I would like to install a newer version of the linux kernel on the device, but the vendor has no support for this, as their modified linux kernel is based off of an older kernel version.

What I don't understand, is why start hacking away at the linux kernel, when you can make the kernel compatible with the device it is running on by writing drivers as kernel modules. It could be easily recompiled for any kernel version without problems. This way, if the vendor only supports a certain kernel version, you are "stuck" :(

But there must be some reason I am missing, because I see many projects use this approach of grabbing some version of the kernel, and heavily modifying it to fit their board. What I would be interested in, is:

  1. Why modify the linux kernel instead of creating a kernel module?
  2. What can be done if I need to run a newer kernel, but I get no support from the vendor (Device drivers should work on newer versions of the kernel...)

1 Answer 1


This question has a lot of assumptions in it.

Here are some reasons.

The kernel interface is not stable so a module for one version may not compile for a different version.

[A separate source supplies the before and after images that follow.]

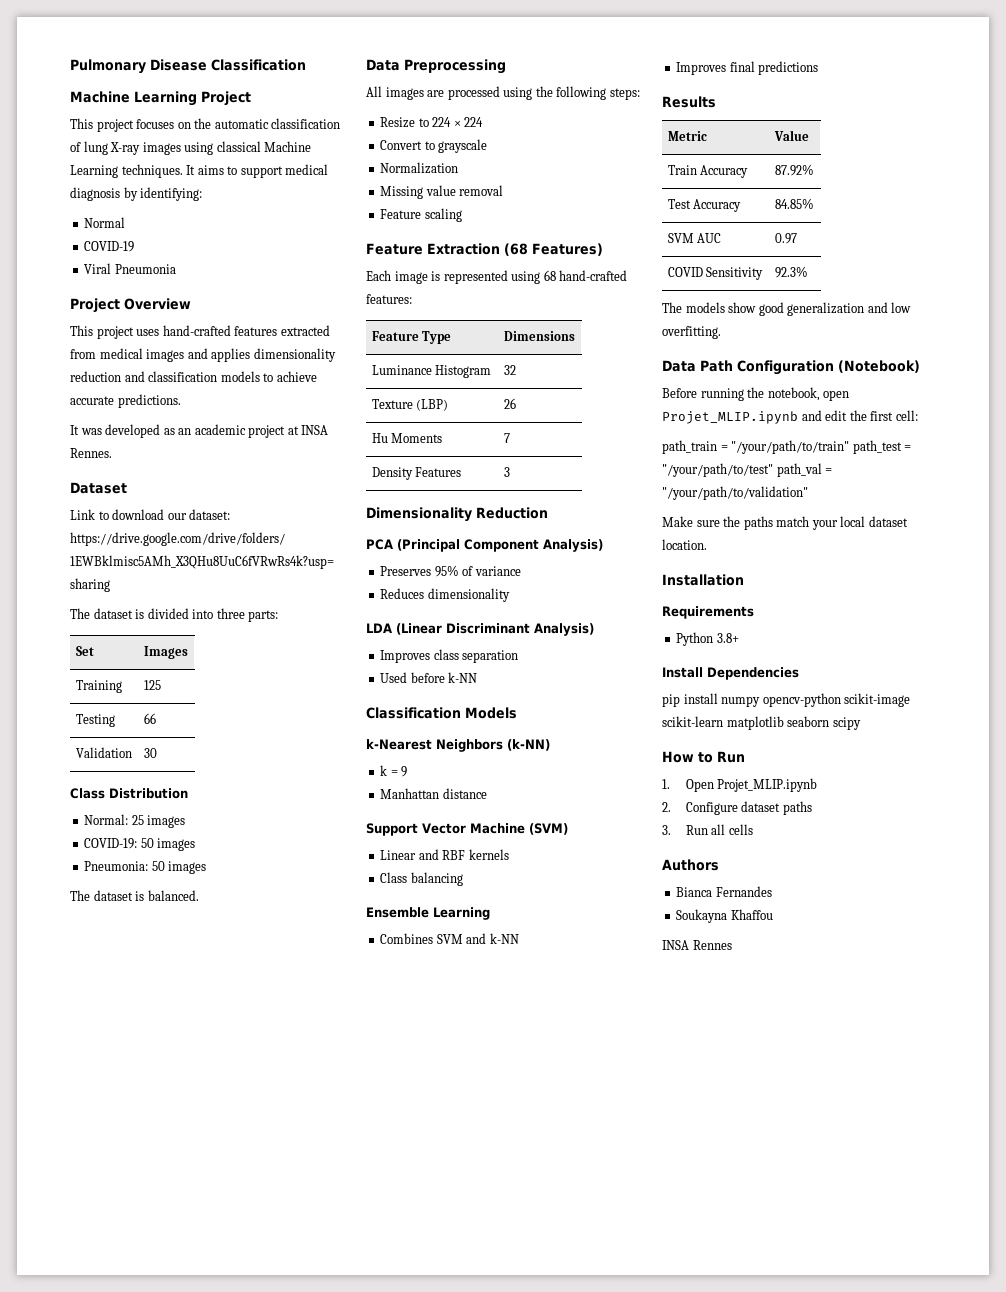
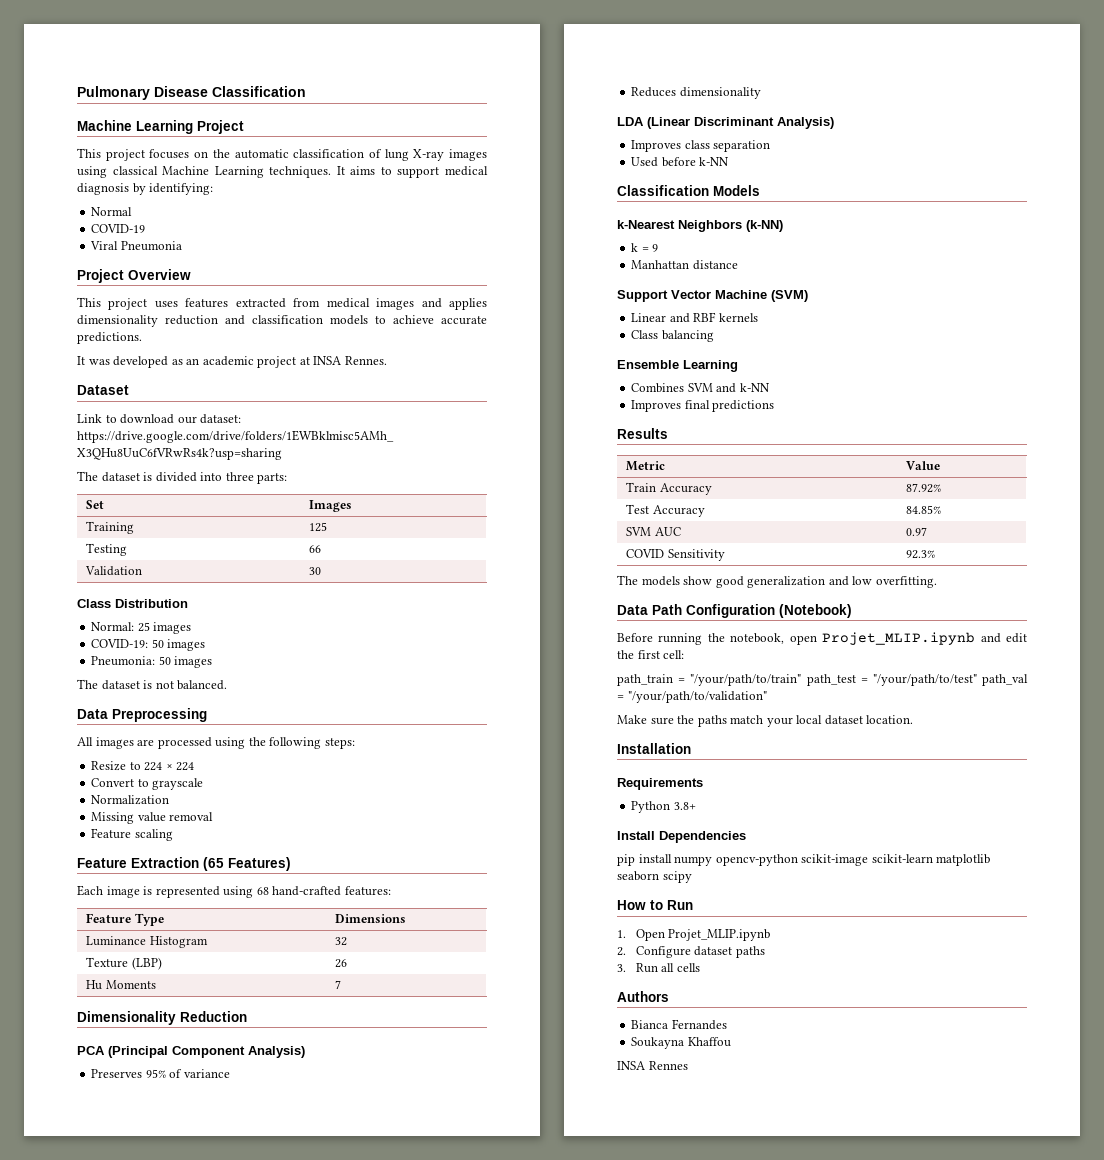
- This project uses hand-crafted features extracted from medical images and applies dimensionality reduction and classification models to achieve accurate predictions.
+ This project uses features extracted from medical images and applies dimensionality reduction and classification models to achieve accurate predictions.
- The dataset is balanced.
+ The dataset is not balanced.
- Feature Extraction (68 Features)
+ Feature Extraction (65 Features)
- Density Features | 3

The kernel may not expose a required facility.

The kernel may expose a required facility but not in a way that is acceptable, for example requiring the module to have a particular license.

The people writing the code found it quicker to write the code this way.

As to your options if you need a newer kernel.

  1. find someone else who has already ported the code
  2. port it yourself
  3. pay someone else to port it (may not need money, beer, flattery and curiosity may work).

You must log in to answer this question.

Not the answer you're looking for? Browse other questions tagged .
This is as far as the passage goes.